[PROVIDED DATA — start]
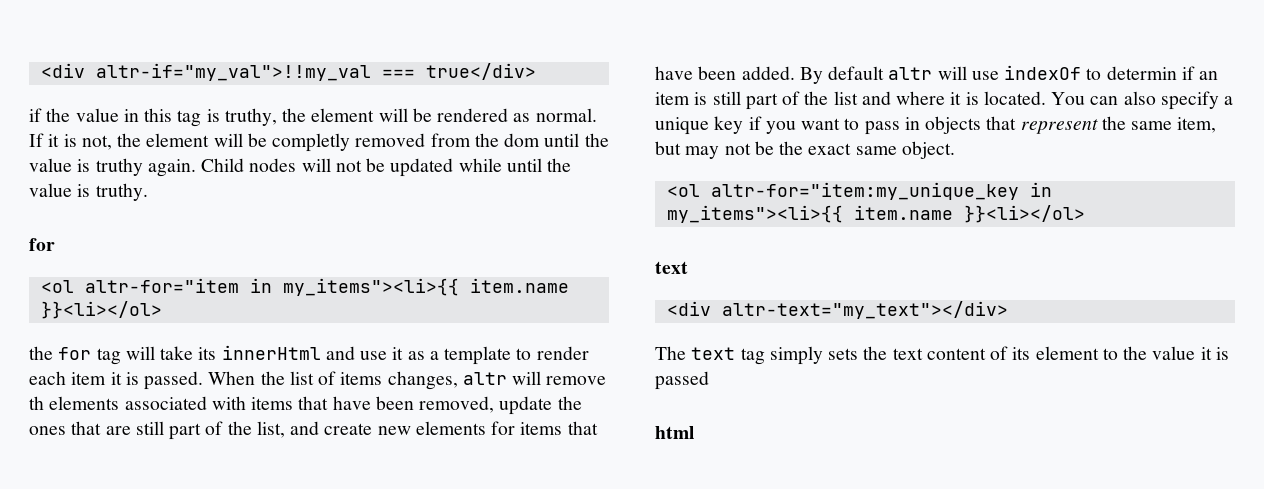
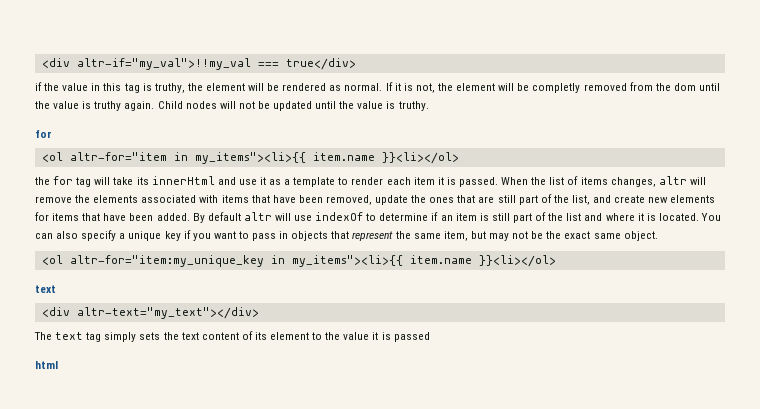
[458,158,502,172] while -> (313, 106) none
[29,396,44,410] th -> [75,195,91,203] the
[1106,66,1177,80] determin -> [379,213,429,221] determine

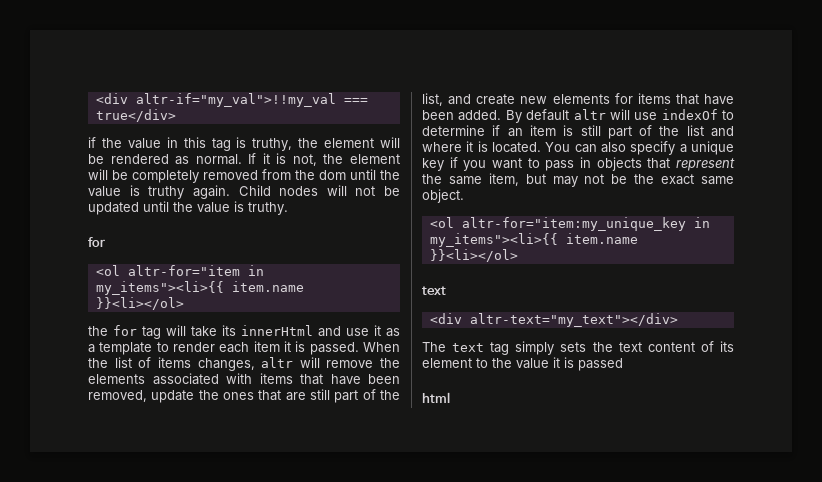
[532,83,581,93] completly -> [132,170,199,183] completely

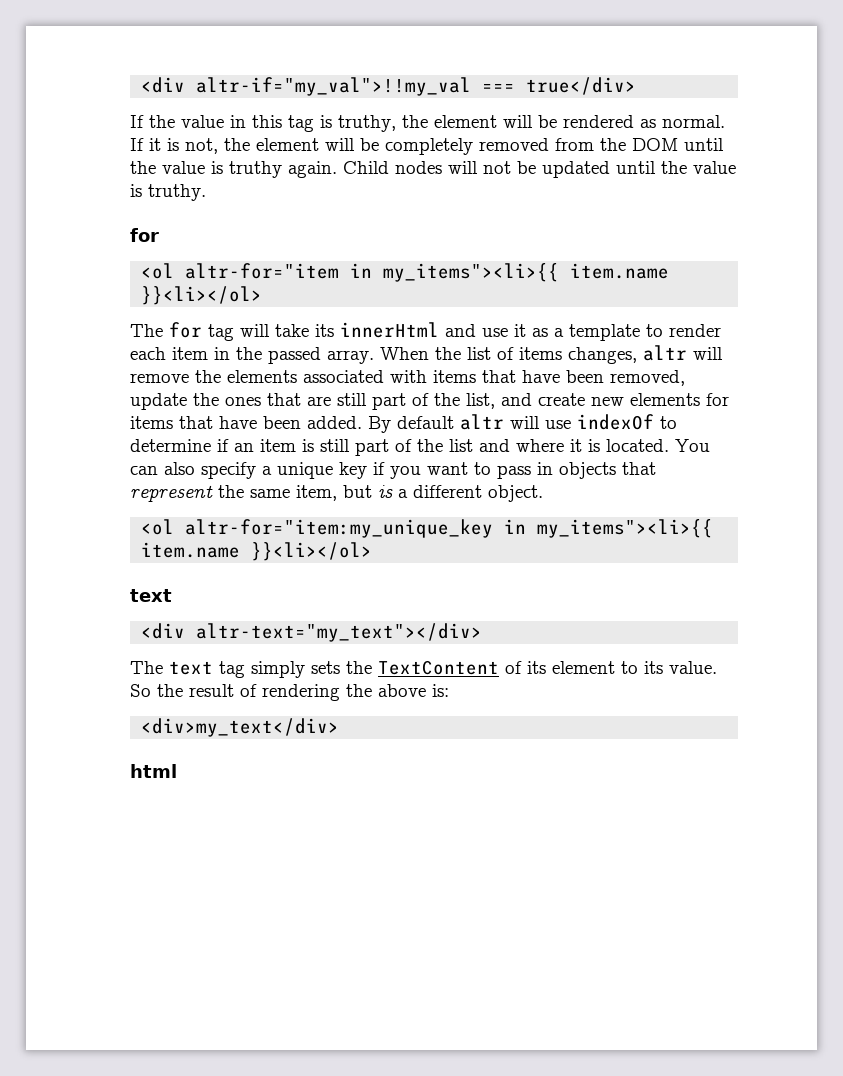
[88,137,96,148] if -> [130,115,144,128] If
[319,170,346,180] dom -> [632,138,678,151] DOM
[88,326,108,336] the -> [130,324,163,337] The
[284,341,359,355] it is passed. -> [214,347,374,364] in the passed array.
[552,174,734,187] may not be the exact same -> [378,485,482,498] is a different
[618,342,695,352] text content -> [378,660,499,675] TextContent
[492,357,623,371] the value it is passed -> [644,661,717,674] [130,684,449,701] [141,718,340,737] its value. So the result of rendering the above is: // <div>my_text</div>

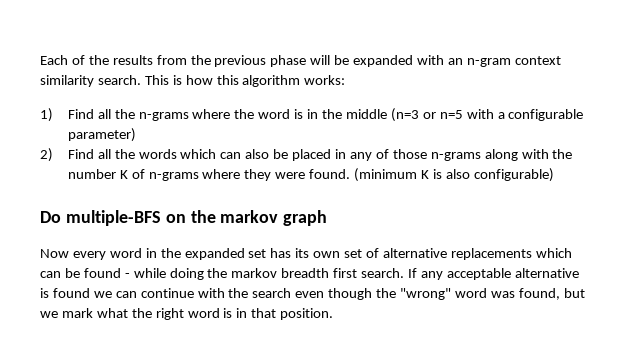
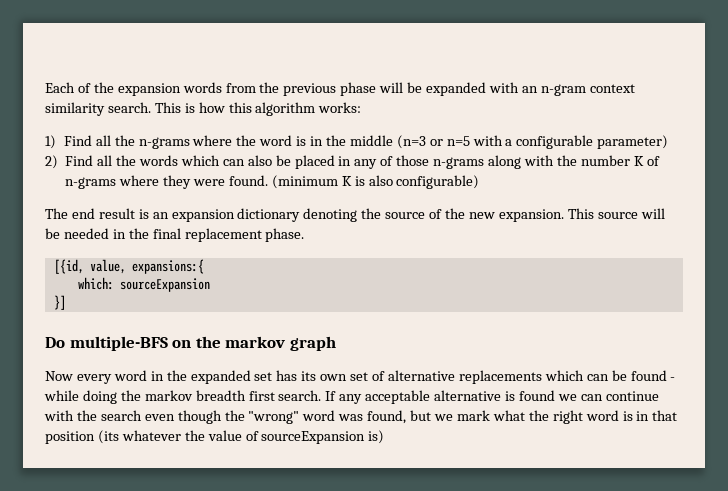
[112,55,153,65] results -> [117,82,222,96] expansion words
(554, 175) none -> [45,208,665,222] [45,228,305,242] [53,259,204,274] [77,277,210,292] [53,295,66,310] // The end result is an expansion dictionary denoting the source of the new expansion. This source will be needed in the final replacement phase. // [{id, value, expansions:{ // which: sourceExpansion // }]
[280,308,334,320] position. -> [45,430,385,444] position (its whatever the value of sourceExpansion is)

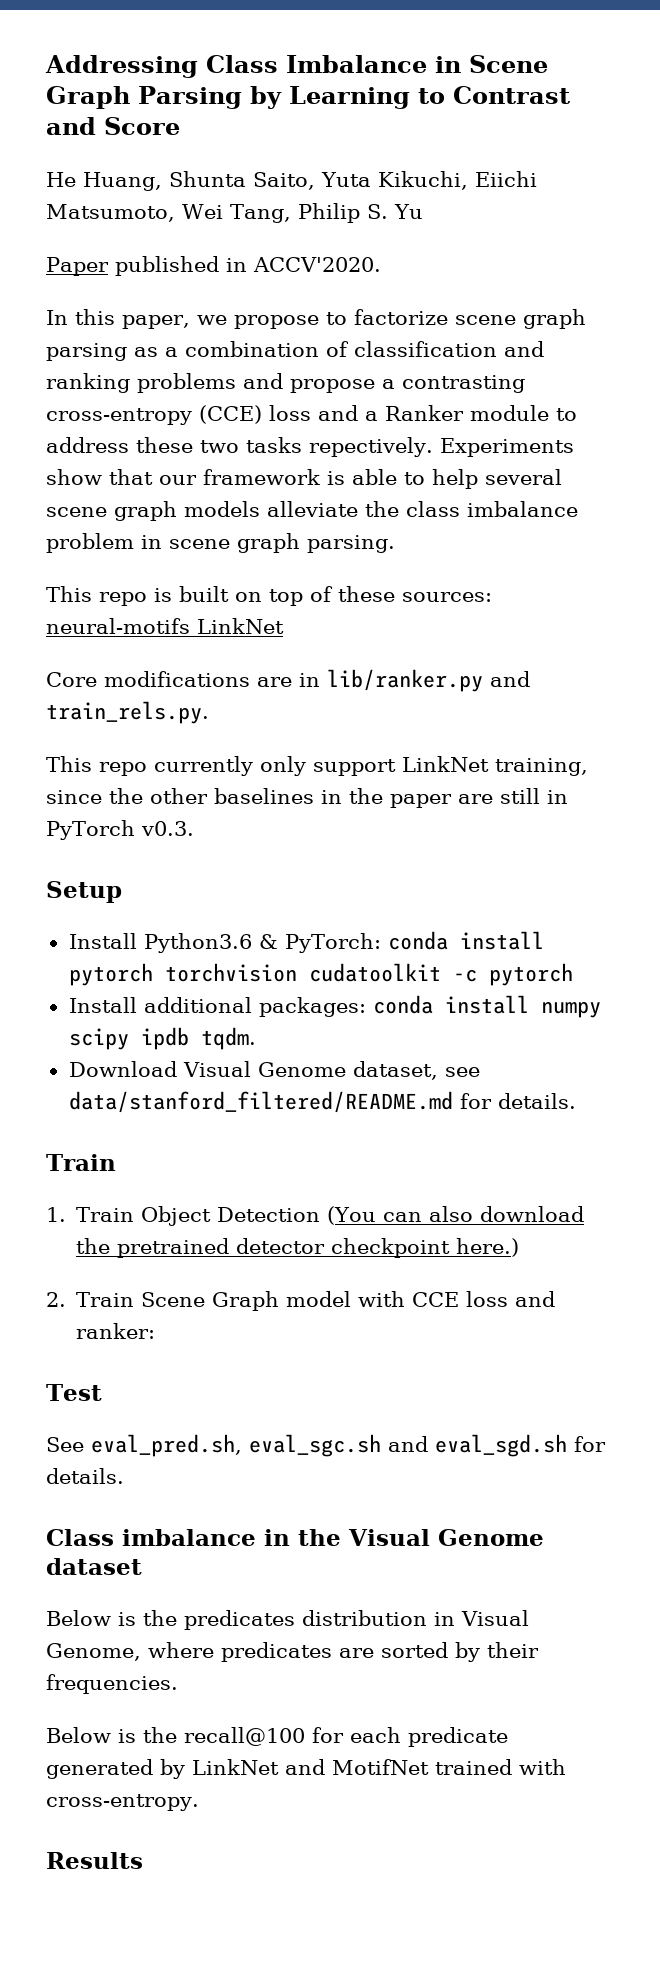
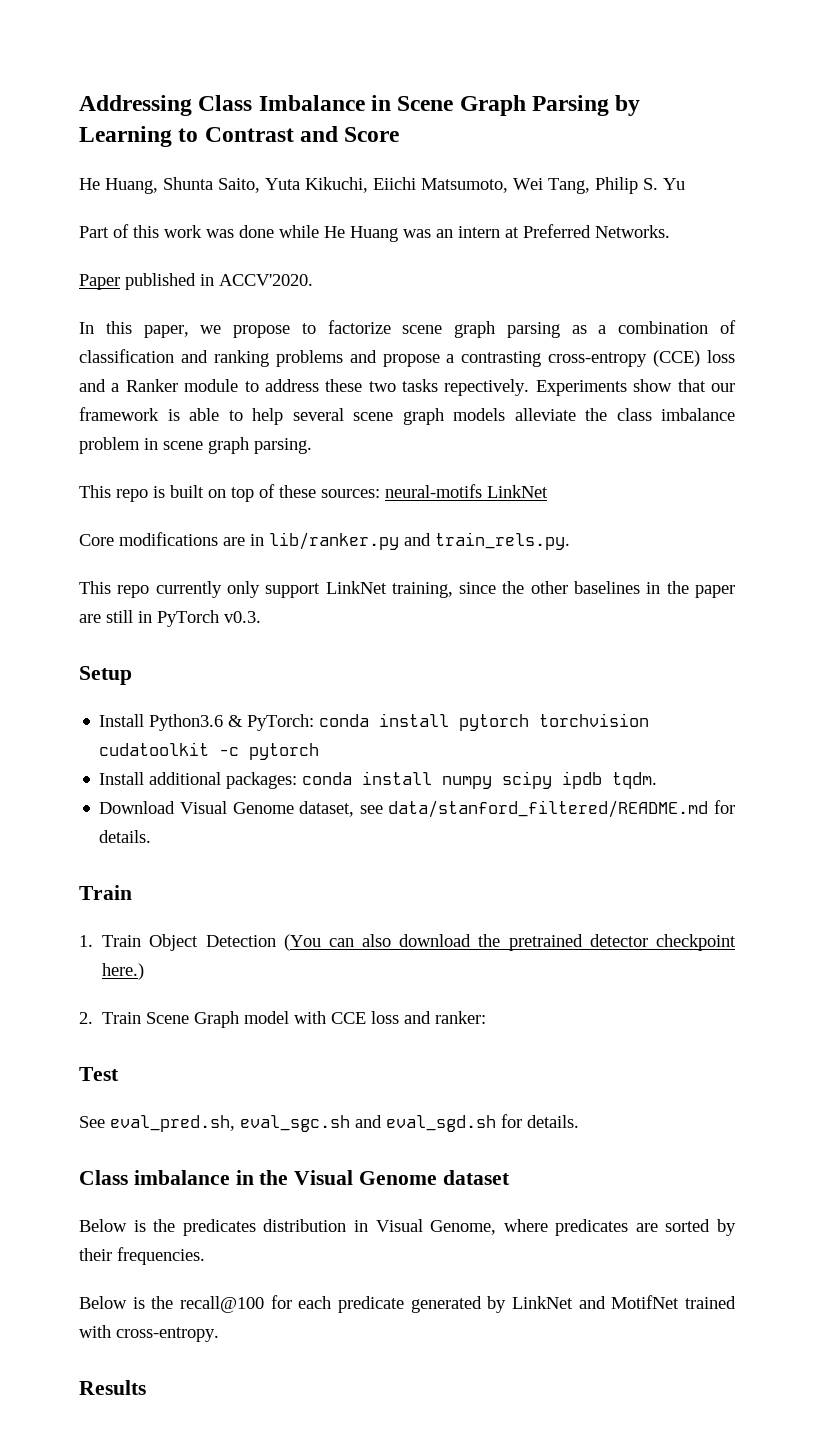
(423, 211) none -> [79,224,670,242] // Part of this work was done while He Huang was an intern at Preferred Networks.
[PROVIDED DATA — finish]
* YOUR INSTRUCTIONS
Go through the data and gather every line that holds "value".

* WRITTEN SOLUTION
[492,357,623,371] the value it is passed -> [644,661,717,674] [130,684,449,701] [141,718,340,737] its value. So the result of rendering the above is: // <div>my_text</div>
(554, 175) none -> [45,208,665,222] [45,228,305,242] [53,259,204,274] [77,277,210,292] [53,295,66,310] // The end result is an expansion dictionary denoting the source of the new expansion. This source will be needed in the final replacement phase. // [{id, value, expansions:{ // which: sourceExpansion // }]
[280,308,334,320] position. -> [45,430,385,444] position (its whatever the value of sourceExpansion is)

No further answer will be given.